* **Exercise materials**:
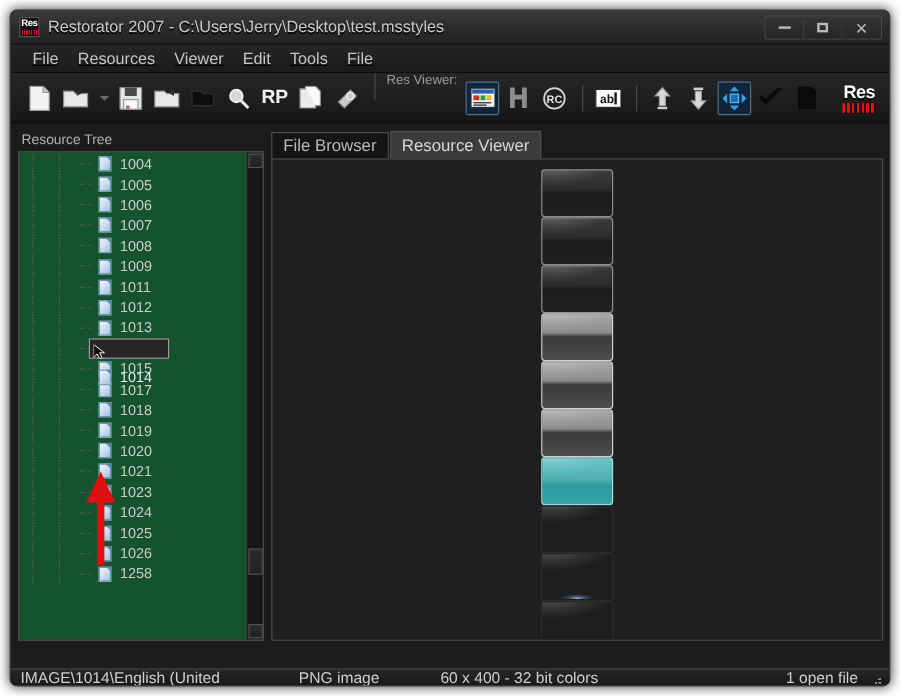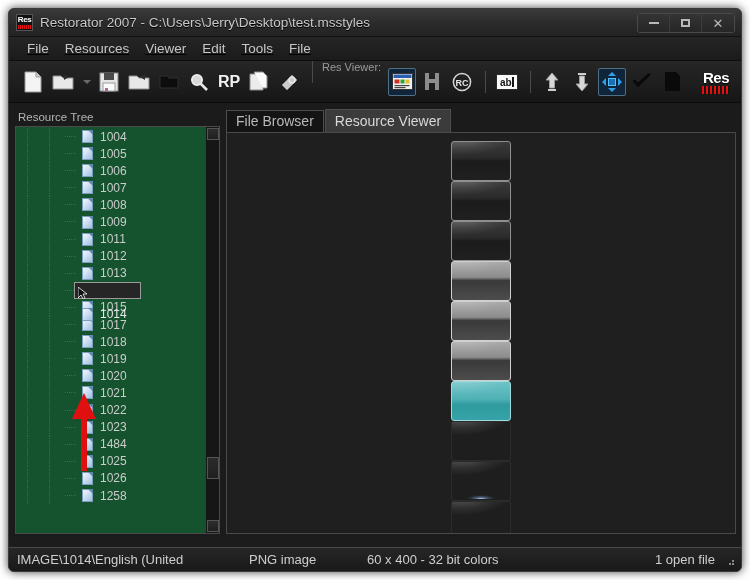--- a/index.html
+++ b/index.html
@@ -321,21 +321,21 @@
   .glow {
     position: absolute; left: 50%; bottom: 1px;
     transform: translateX(-50%);
     width: 42px; height: 12px;
     background: radial-gradient(ellipse 50% 50% at 50% 100%, rgba(190,220,255,.95) 0%, rgba(120,160,210,.45) 30%, rgba(60,90,130,.12) 60%, rgba(0,0,0,0) 78%);
   }
 
   
   .statusbar {
     position: absolute; left: 0; right: 0; bottom: 0;
-    height: 24px;
+    height: 14px;
     background: linear-gradient(#262626,#191919);
     border-top: 1px solid #4a4a4a;
     display: flex; align-items: center;
     padding: 0 6px 0 8px;
   }
   .st {
     color: #cfcfcf; font-size: 13px;
     white-space: nowrap; overflow: hidden;
   }
   .st1 { width: 232px; }
@@ -697,39 +697,30 @@
               <div class="fileicon"></div>
               <div class="tlabel-txt">1021</div>
             </div>
             <div class="trow">
               <div class="guides">
                 <span class="guide g1"></span>
                 <span class="guide g2"></span>
                 <span class="elbow"></span>
               </div>
               <div class="fileicon"></div>
-              <div class="tlabel-txt">1022</div>
-            </div>
-            <div class="trow">
-              <div class="guides">
-                <span class="guide g1"></span>
-                <span class="guide g2"></span>
-                <span class="elbow"></span>
-              </div>
-              <div class="fileicon"></div>
               <div class="tlabel-txt">1023</div>
             </div>
             <div class="trow">
               <div class="guides">
                 <span class="guide g1"></span>
                 <span class="guide g2"></span>
                 <span class="elbow"></span>
               </div>
               <div class="fileicon"></div>
-              <div class="tlabel-txt">1484</div>
+              <div class="tlabel-txt">1024</div>
             </div>
             <div class="trow">
               <div class="guides">
                 <span class="guide g1"></span>
                 <span class="guide g2"></span>
                 <span class="elbow"></span>
               </div>
               <div class="fileicon"></div>
               <div class="tlabel-txt">1025</div>
             </div>

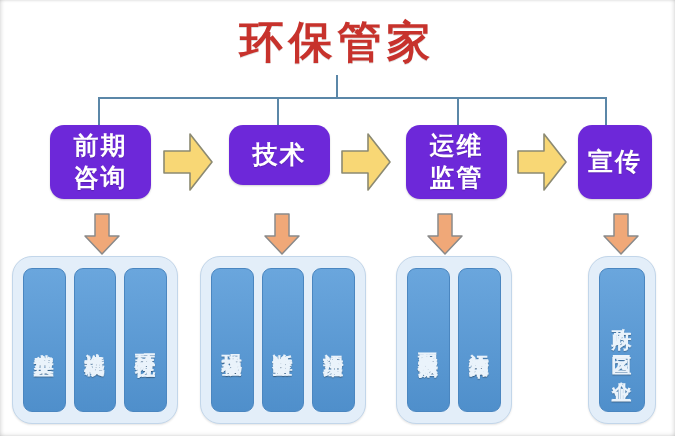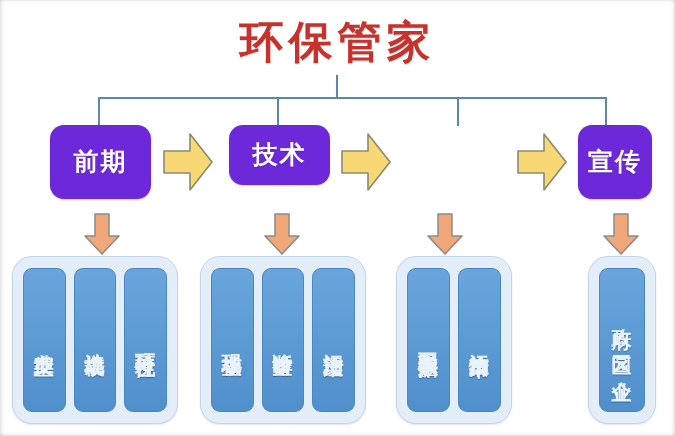--- a/index.html
+++ b/index.html
@@ -141,26 +141,31 @@
 
   <div class="conn-line conn-v" style="left:336px; top:75px; height:23px;"></div>
   <div class="conn-line conn-h" style="left:98px; top:97px; width:508px;"></div>
   <div class="conn-line conn-v" style="left:98px; top:97px; height:29px;"></div>
   <div class="conn-line conn-v" style="left:277px; top:97px; height:29px;"></div>
   <div class="conn-line conn-v" style="left:457px; top:97px; height:29px;"></div>
   <div class="conn-line conn-v" style="left:605px; top:97px; height:29px;"></div>
 
   <div class="stage" style="left:50px; top:125px; width:101px; height:74px;">
     <span>前期</span>
+    <span>咨询</span>
   </div>
 
   <div class="stage" style="left:229px; top:125px; width:101px; height:60px;">
     <span>技术</span>
   </div>
 
+  <div class="stage" style="left:406px; top:125px; width:101px; height:74px;">
+    <span>运维</span>
+    <span>监管</span>
+  </div>
 
   <div class="stage" style="left:578px; top:125px; width:74px; height:74px;">
     <span>宣传</span>
   </div>
 
   <div class="yarrow" style="left:162px; top:131px;">
     <svg viewBox="0 0 52 62" xmlns="http://www.w3.org/2000/svg">
       <polygon points="2,20 28,20 28,3 50,31 28,59 28,42 2,42" fill="#f8d775" stroke="#8c8a72" stroke-width="1.6" stroke-linejoin="round"></polygon>
     </svg>
   </div>

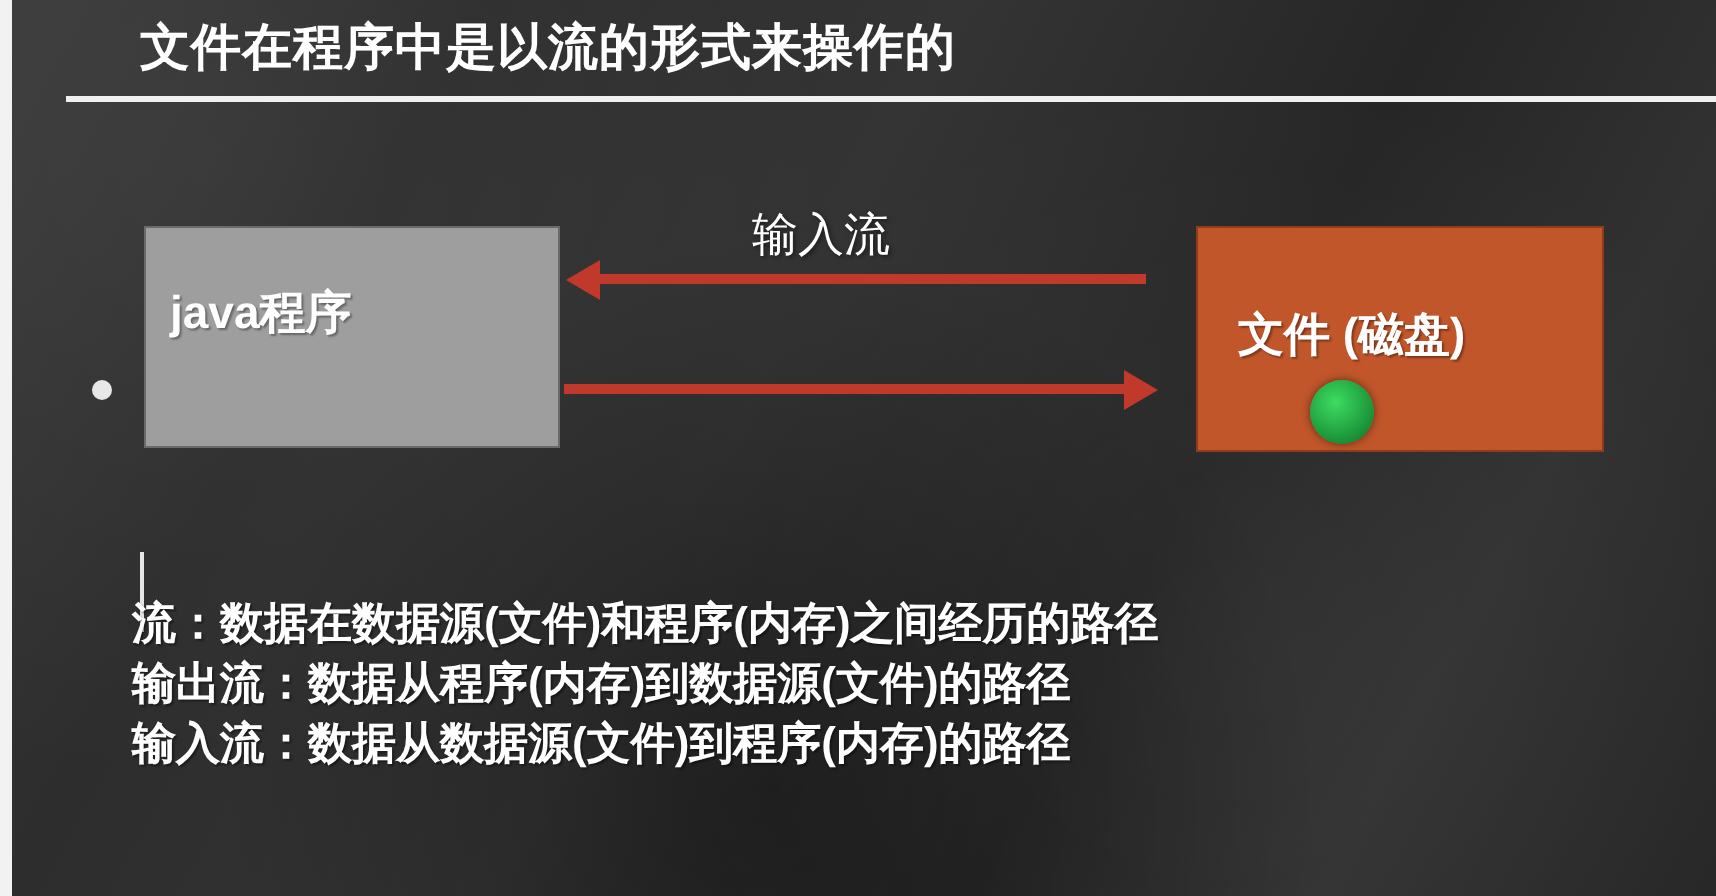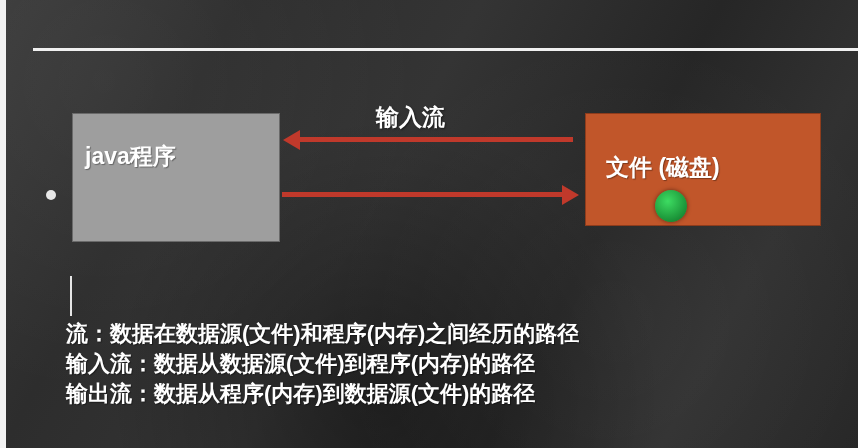--- a/index.html
+++ b/index.html
@@ -65,41 +65,41 @@
     border-radius: 50%;
     background: #e8e8e8;
   }
 
   
   #box-java {
     position: absolute;
     left: 72px;
     top: 113px;
     width: 208px;
-    height: 129px;
+    height: 111px;
     background: #9e9e9e;
     border: 1px solid #6a6a6a;
     box-sizing: border-box;
     text-align: center;
   }
   #box-java .lbl {
     position: absolute;
     left: 12px;
     top: 26px;
     color: #ffffff;
     font-size: 23px;
     font-weight: bold;
     line-height: 33px;
     text-shadow: 1px 1px 1px rgba(0,0,0,0.35);
   }
   #box-file {
     position: absolute;
-    left: 585px;
+    left: 598px;
     top: 113px;
-    width: 236px;
+    width: 204px;
     height: 113px;
     background: #c1562a;
     border: 1px solid #8e3c1c;
     box-sizing: border-box;
   }
   #box-file .lbl {
     position: absolute;
     left: 20px;
     top: 38px;
     color: #ffffff;
@@ -130,42 +130,42 @@
   #arrow-out-line { left: 282px; top: 192px; width: 280px; }
   #arrow-out-head {
     left: 562px; top: 185px;
     border-left: 17px solid #c0392b;
   }
 
   .arrow-label {
     position: absolute;
     color: #ffffff;
     font-size: 23px;
-    font-weight: bold;
+    font-weight: normal;
     white-space: nowrap;
     text-shadow: 1px 1px 2px rgba(0,0,0,0.5);
   }
   #label-input { left: 376px; top: 102px; }
   #label-output { left: 376px; top: 215px; }
 
   
   #tick {
     position: absolute;
     left: 70px;
     top: 276px;
     width: 2px;
     height: 40px;
     background: #e6e6e6;
   }
 
   
   #notes {
     position: absolute;
     left: 66px;
-    top: 319px;
+    top: 297px;
     color: #ffffff;
     font-size: 22px;
     font-weight: bold;
     line-height: 30px;
     white-space: nowrap;
     text-shadow: 1px 1px 1px rgba(0,0,0,0.4);
   }
 
   
   #marker {
@@ -186,20 +186,21 @@
     height: 0;
   }
 </style>
 </head>
 <body>
 
 <div id="slide">
 
   <div id="left-edge"></div>
 
+  <div id="title">文件在程序中是以流的形式来操作的</div>
   <div id="title-underline"></div>
 
   <div id="bullet"></div>
 
   <div id="box-java">
     <div class="lbl">
       <span>java程序</span><br>
     </div>
   </div>
 
@@ -211,22 +212,22 @@
   <div class="arrow-head" id="arrow-in-head"></div>
   <div class="arrow-label" id="label-input">输入流</div>
 
   <div class="arrow-line" id="arrow-out-line"></div>
   <div class="arrow-head" id="arrow-out-head"></div>
 
   <div id="tick"></div>
 
   <div id="notes">
     <div>流：数据在数据源(文件)和程序(内存)之间经历的路径</div>
+    <div>输出流：数据从程序(内存)到数据源(文件)的路径</div>
     <div>输入流：数据从数据源(文件)到程序(内存)的路径</div>
-    <div>输出流：数据从程序(内存)到数据源(文件)的路径</div>
   </div>
 
   <div id="marker"></div>
   <svg id="cursor" width="22" height="30" viewBox="0 0 22 30" style="position:absolute;left:670px;top:196px;">
     <polygon points="0,0 0,21 5.5,16 9,25 13,23 9.5,14.5 16,14.5" fill="#ffffff" stroke="#000000" stroke-width="1.2"></polygon>
   </svg>
 
 </div>
 
 </body></html>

* **Task statement**: With pictures excluded, the data must be transcribed in full and to the letter.

* **Answer to this task**:
--- a/index.html
+++ b/index.html
@@ -321,21 +321,21 @@
   .glow {
     position: absolute; left: 50%; bottom: 1px;
     transform: translateX(-50%);
     width: 42px; height: 12px;
     background: radial-gradient(ellipse 50% 50% at 50% 100%, rgba(190,220,255,.95) 0%, rgba(120,160,210,.45) 30%, rgba(60,90,130,.12) 60%, rgba(0,0,0,0) 78%);
   }
 
   
   .statusbar {
     position: absolute; left: 0; right: 0; bottom: 0;
-    height: 24px;
+    height: 14px;
     background: linear-gradient(#262626,#191919);
     border-top: 1px solid #4a4a4a;
     display: flex; align-items: center;
     padding: 0 6px 0 8px;
   }
   .st {
     color: #cfcfcf; font-size: 13px;
     white-space: nowrap; overflow: hidden;
   }
   .st1 { width: 232px; }
@@ -697,39 +697,30 @@
               <div class="fileicon"></div>
               <div class="tlabel-txt">1021</div>
             </div>
             <div class="trow">
               <div class="guides">
                 <span class="guide g1"></span>
                 <span class="guide g2"></span>
                 <span class="elbow"></span>
               </div>
               <div class="fileicon"></div>
-              <div class="tlabel-txt">1022</div>
-            </div>
-            <div class="trow">
-              <div class="guides">
-                <span class="guide g1"></span>
-                <span class="guide g2"></span>
-                <span class="elbow"></span>
-              </div>
-              <div class="fileicon"></div>
               <div class="tlabel-txt">1023</div>
             </div>
             <div class="trow">
               <div class="guides">
                 <span class="guide g1"></span>
                 <span class="guide g2"></span>
                 <span class="elbow"></span>
               </div>
               <div class="fileicon"></div>
-              <div class="tlabel-txt">1484</div>
+              <div class="tlabel-txt">1024</div>
             </div>
             <div class="trow">
               <div class="guides">
                 <span class="guide g1"></span>
                 <span class="guide g2"></span>
                 <span class="elbow"></span>
               </div>
               <div class="fileicon"></div>
               <div class="tlabel-txt">1025</div>
             </div>

--- a/index.html
+++ b/index.html
@@ -141,26 +141,31 @@
 
   <div class="conn-line conn-v" style="left:336px; top:75px; height:23px;"></div>
   <div class="conn-line conn-h" style="left:98px; top:97px; width:508px;"></div>
   <div class="conn-line conn-v" style="left:98px; top:97px; height:29px;"></div>
   <div class="conn-line conn-v" style="left:277px; top:97px; height:29px;"></div>
   <div class="conn-line conn-v" style="left:457px; top:97px; height:29px;"></div>
   <div class="conn-line conn-v" style="left:605px; top:97px; height:29px;"></div>
 
   <div class="stage" style="left:50px; top:125px; width:101px; height:74px;">
     <span>前期</span>
+    <span>咨询</span>
   </div>
 
   <div class="stage" style="left:229px; top:125px; width:101px; height:60px;">
     <span>技术</span>
   </div>
 
+  <div class="stage" style="left:406px; top:125px; width:101px; height:74px;">
+    <span>运维</span>
+    <span>监管</span>
+  </div>
 
   <div class="stage" style="left:578px; top:125px; width:74px; height:74px;">
     <span>宣传</span>
   </div>
 
   <div class="yarrow" style="left:162px; top:131px;">
     <svg viewBox="0 0 52 62" xmlns="http://www.w3.org/2000/svg">
       <polygon points="2,20 28,20 28,3 50,31 28,59 28,42 2,42" fill="#f8d775" stroke="#8c8a72" stroke-width="1.6" stroke-linejoin="round"></polygon>
     </svg>
   </div>

--- a/index.html
+++ b/index.html
@@ -65,41 +65,41 @@
     border-radius: 50%;
     background: #e8e8e8;
   }
 
   
   #box-java {
     position: absolute;
     left: 72px;
     top: 113px;
     width: 208px;
-    height: 129px;
+    height: 111px;
     background: #9e9e9e;
     border: 1px solid #6a6a6a;
     box-sizing: border-box;
     text-align: center;
   }
   #box-java .lbl {
     position: absolute;
     left: 12px;
     top: 26px;
     color: #ffffff;
     font-size: 23px;
     font-weight: bold;
     line-height: 33px;
     text-shadow: 1px 1px 1px rgba(0,0,0,0.35);
   }
   #box-file {
     position: absolute;
-    left: 585px;
+    left: 598px;
     top: 113px;
-    width: 236px;
+    width: 204px;
     height: 113px;
     background: #c1562a;
     border: 1px solid #8e3c1c;
     box-sizing: border-box;
   }
   #box-file .lbl {
     position: absolute;
     left: 20px;
     top: 38px;
     color: #ffffff;
@@ -130,42 +130,42 @@
   #arrow-out-line { left: 282px; top: 192px; width: 280px; }
   #arrow-out-head {
     left: 562px; top: 185px;
     border-left: 17px solid #c0392b;
   }
 
   .arrow-label {
     position: absolute;
     color: #ffffff;
     font-size: 23px;
-    font-weight: bold;
+    font-weight: normal;
     white-space: nowrap;
     text-shadow: 1px 1px 2px rgba(0,0,0,0.5);
   }
   #label-input { left: 376px; top: 102px; }
   #label-output { left: 376px; top: 215px; }
 
   
   #tick {
     position: absolute;
     left: 70px;
     top: 276px;
     width: 2px;
     height: 40px;
     background: #e6e6e6;
   }
 
   
   #notes {
     position: absolute;
     left: 66px;
-    top: 319px;
+    top: 297px;
     color: #ffffff;
     font-size: 22px;
     font-weight: bold;
     line-height: 30px;
     white-space: nowrap;
     text-shadow: 1px 1px 1px rgba(0,0,0,0.4);
   }
 
   
   #marker {
@@ -186,20 +186,21 @@
     height: 0;
   }
 </style>
 </head>
 <body>
 
 <div id="slide">
 
   <div id="left-edge"></div>
 
+  <div id="title">文件在程序中是以流的形式来操作的</div>
   <div id="title-underline"></div>
 
   <div id="bullet"></div>
 
   <div id="box-java">
     <div class="lbl">
       <span>java程序</span><br>
     </div>
   </div>
 
@@ -211,22 +212,22 @@
   <div class="arrow-head" id="arrow-in-head"></div>
   <div class="arrow-label" id="label-input">输入流</div>
 
   <div class="arrow-line" id="arrow-out-line"></div>
   <div class="arrow-head" id="arrow-out-head"></div>
 
   <div id="tick"></div>
 
   <div id="notes">
     <div>流：数据在数据源(文件)和程序(内存)之间经历的路径</div>
+    <div>输出流：数据从程序(内存)到数据源(文件)的路径</div>
     <div>输入流：数据从数据源(文件)到程序(内存)的路径</div>
-    <div>输出流：数据从程序(内存)到数据源(文件)的路径</div>
   </div>
 
   <div id="marker"></div>
   <svg id="cursor" width="22" height="30" viewBox="0 0 22 30" style="position:absolute;left:670px;top:196px;">
     <polygon points="0,0 0,21 5.5,16 9,25 13,23 9.5,14.5 16,14.5" fill="#ffffff" stroke="#000000" stroke-width="1.2"></polygon>
   </svg>
 
 </div>
 
 </body></html>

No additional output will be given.